From my point of view, we are all but privileged strangers in a foreign land; the ones who are lucky enough among so many people, who perhaps are more suited and better-skilled than us, who can also fill in the job. We are the ones who are among many people who will give or do whatever they can just to find a job in today's receding economy ; people who have the same reason as ours - to give a better life to their loved ones. They are the ones who are in queues everyday in the immigration, spending their little-earned (and sometimes loaned) money to be able to find a job somewhere, carrying the documents and the hopes of landing on any job. They are the unprivileged ones. To a certain extent, we should look at them as an inspiration, and not as a fearful sign of what we can be. We see them and we become aware of how lucky we are to have jobs today, and how strangely blessed we are that we are given a chance to work in a foreign land. It is quite ironic for the under-privileged to inspire the privileged ones, but that is how I see it. So next time, before you think of being lazy at work, or feel like resigning, think of the thousands more of would give anything to fill in that position you have, and how lucky you are to be one of the few who landed up on that job.

Monday, June 1, 2009

Artistic Headrush

There's always something about the rain. The coolness it brings; the sentiments it conjures, and its gentle kiss when it touches the ground.

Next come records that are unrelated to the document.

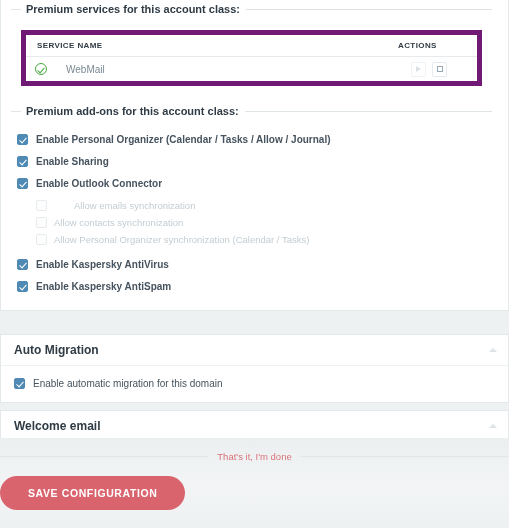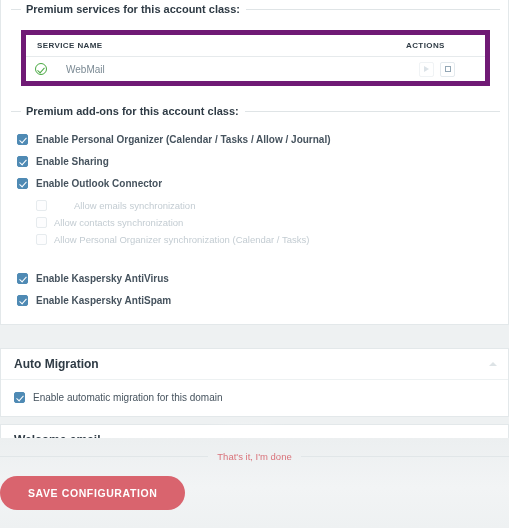--- a/index.html
+++ b/index.html
@@ -28,7 +28,7 @@
 
   
   #panel-services {
-    padding: 0 8px 10px 10px;
+    padding: 0 16px 10px 10px;
     border: 1px solid #e3e8ea;
     border-top: none;
     background: #fff;

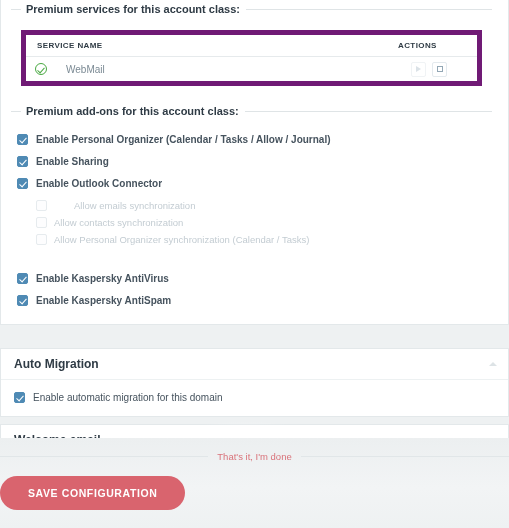--- a/index.html
+++ b/index.html
@@ -368,7 +368,7 @@
       <span class="cb-label">Allow Personal Organizer synchronization (Calendar / Tasks)</span>
     </div>
 
-    <div class="cb-row" style="margin-top:23px">
+    <div class="cb-row" style="margin-top:9px">
       <span class="cb checked"></span>
       <span class="cb-label bold">Enable Kaspersky AntiVirus</span>
     </div>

I can still remember the last rain that I saw when I came back - the smell of wet ground, the noise on the roof, and the soothing raindrops that seem to wash away all your worries. I still can remember the moment when it all came to me, the faint memories of a love long gone - how it began with a simple hello; how it blossomed under the warmth of the sun, guided by the soaring winds of the seasons; how did it endure all the storms; how did it became weak as the sea pounded its sandy foundations; and how did it die like a leaf during fall. All of these rushed into my very senses that faithful moment - their manifestations inevitably enveloped with me, and they rocked me to my core. As raindrops pounded heavily on my face, my heart screamed, creating a nostalgic duet with the roaring thunder above. In the rain, no one would know that you're crying. No one would realize that those are actually tears, and no one would know that you are hurting. I cried my soul out, just to be silenced by the ever-pouring rain. I fell to my knees, hands limping, palms facing the sky, seemingly tired of all the burden. And just as I was about to sink into the mud, I raised my face into the dark skies...

Behind those clouds, I saw a glimpse of the sun.